The biomarkers were found to be significantly raised in the subjects of all four grades in our study on day 0, i.e., at the time of commencement of the study. Similarly, other scientists have found raised levels of ROS in KOA (Srivastava et al. 2015) and in other disorders also (Amico et al. 2015; Sarkar et al. 2005) and the level of MDA has also been reported to be elevated by some workers in OA and other inflammatory disorders (Paliwal et al. 2012).

Our study showed that the treatment with CL brought a decrease in baseline values of IL-1β, ROS, and MDA after 2 months’ treatment. This decrease was further reduced as the treatment was continued up to 4 months. Therefore, this study shows that CL is able to decrease biomarkers of inflammation.

KL grading scale is an established radiological method of grading the KOA patients according to radiological findings of the joint. In this study, it was used to grade the patients at the beginning and twice during study period. It was observed that the radiographic appearance of the joints was not improved even after 4 months treatment; however, significant symptomatic relief was observed after 2 months of treatment as assessed by VAS and WOMAC scores. This relief was further significantly increased after 4 months of treatment.
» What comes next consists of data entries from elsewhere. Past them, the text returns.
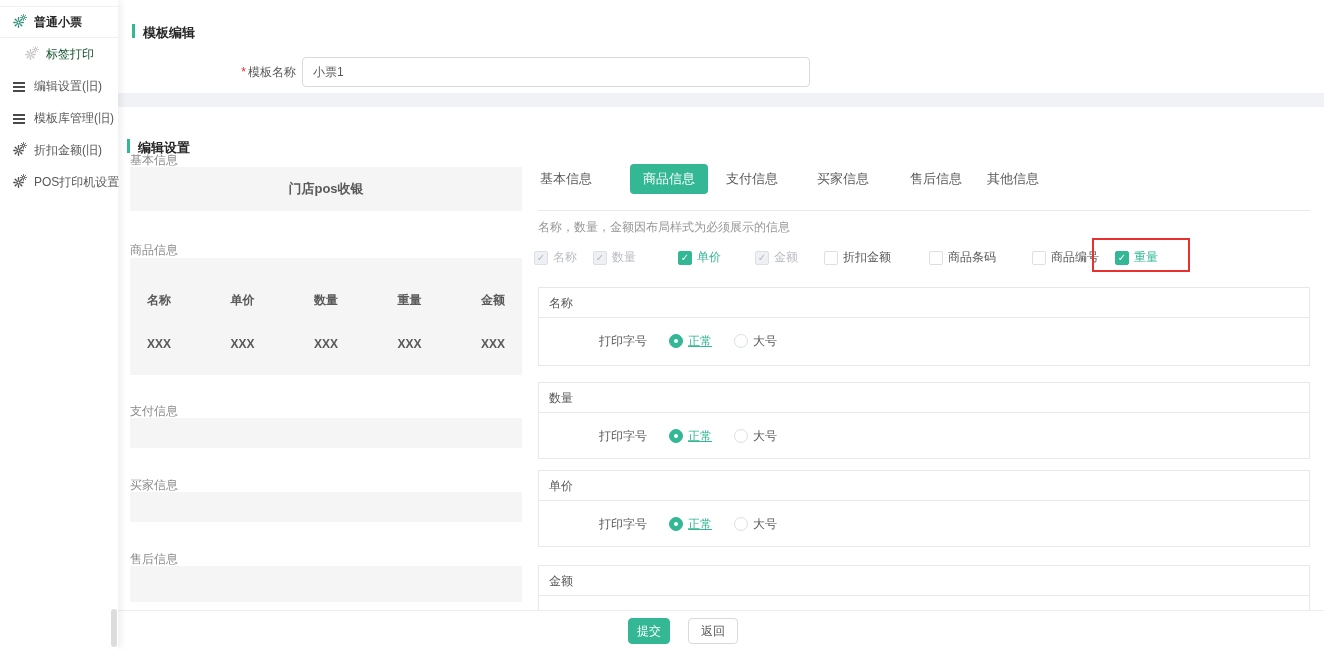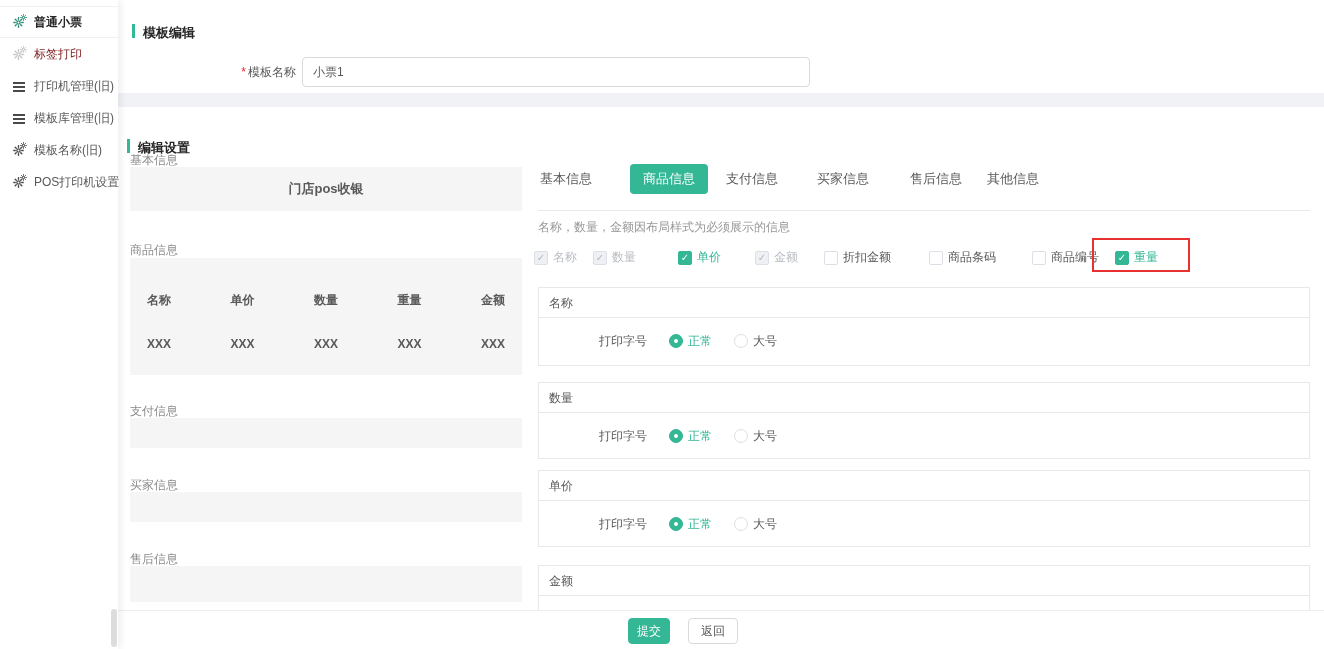--- a/index.html
+++ b/index.html
@@ -17,7 +17,7 @@
   .side-item .ic .icon-list { position:absolute; left:0; top:2px; width:12px; height:10px;
     background:repeating-linear-gradient(to bottom,#4a4a4a 0 2px,transparent 2px 4px); }
   .side-item.c-teal .ic { color:#33b795; }
-  .side-item.c-dim { color:#7f1d1d; }
+  .side-item.c-dim { color:#14532d;margin-left:12px; }
   .side-item.c-dim .ic { color:#c3c3c3; }
   .side-item.active { font-weight:bold; color:#262626; border-top:1px solid #f0f0f0; border-bottom:1px solid #f0f0f0; }
   .side-item.active .ic { color:#2b8f77; }

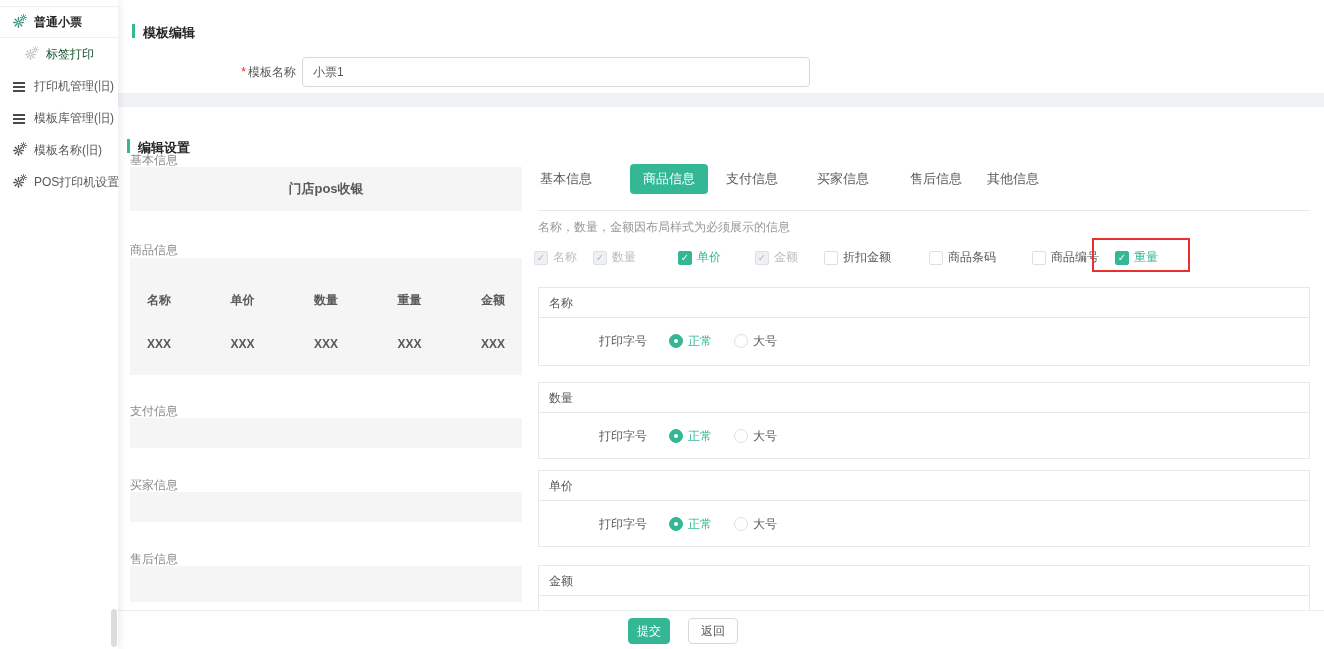--- a/index.html
+++ b/index.html
@@ -141,7 +141,7 @@
         <span class="ic">
           <span class="icon-list"></span>
         </span>
-        <span class="side-lbl">打印机管理(旧)</span>
+        <span class="side-lbl">编辑设置(旧)</span>
       </div>
       <div class="side-item">
         <span class="ic">

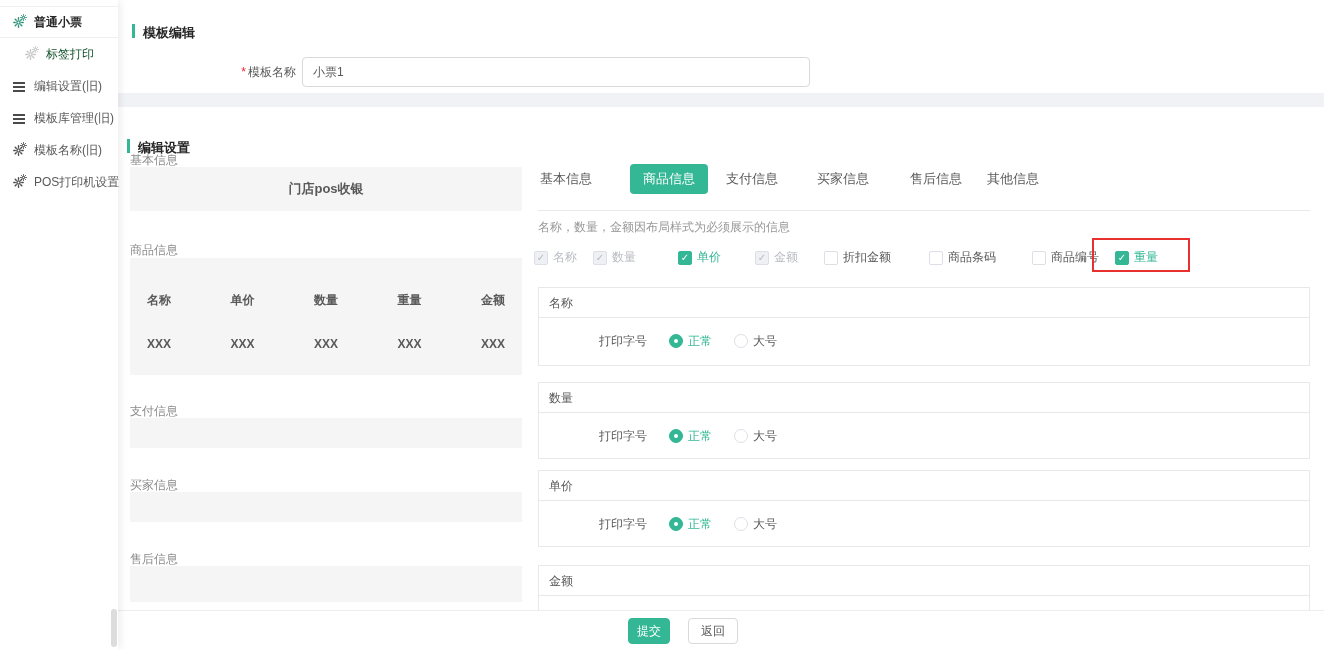--- a/index.html
+++ b/index.html
@@ -158,7 +158,7 @@
             <use href="#i-cog"></use>
           </svg>
         </span>
-        <span class="side-lbl">模板名称(旧)</span>
+        <span class="side-lbl">折扣金额(旧)</span>
       </div>
       <div class="side-item">
         <span class="ic">

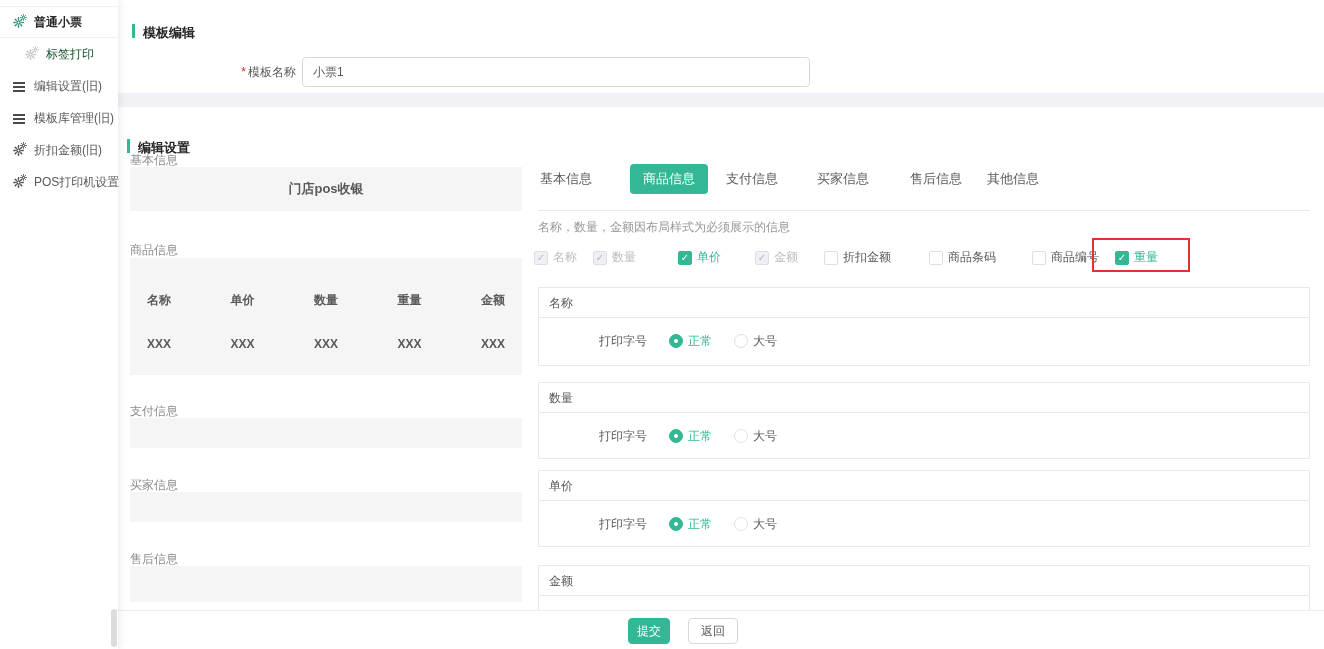--- a/index.html
+++ b/index.html
@@ -86,7 +86,7 @@
   .radio .dot { width:14px; height:14px; border-radius:50%; border:1px solid #dcdfe6; background:#fff; position:relative; }
   .radio.sel .dot { background:#33b795; border-color:#33b795; }
   .radio.sel .dot::after { content:""; position:absolute; left:4px; top:4px; width:4px; height:4px; border-radius:50%; background:#fff; }
-  .radio.sel .rl { color:#33b795; }
+  .radio.sel .rl { color:#33b795;text-decoration:underline; }
   .rl { color:#595959; }
   .fs-label { color:#595959; }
This explains that although radiographically there was no change in the appearance of damaged joint, however, as there was arrest of inflammatory process and OS, the patients were relieved from pain and inflammation.

Conclusion

This study showed that adjuvant therapy of CL extract along with Diclofenac produces overall significant improvement in patients of KOA. It also improves the quality of life in patients and can be taken as herbal supplement. Thus, it is proposed that in the patients of KOA, CL should be given as soon as the diagnosis is made. Any NASID, if required may be given for a short period but CL may be prescribed for long durations, without fear of damaging GIT or kidneys of patient.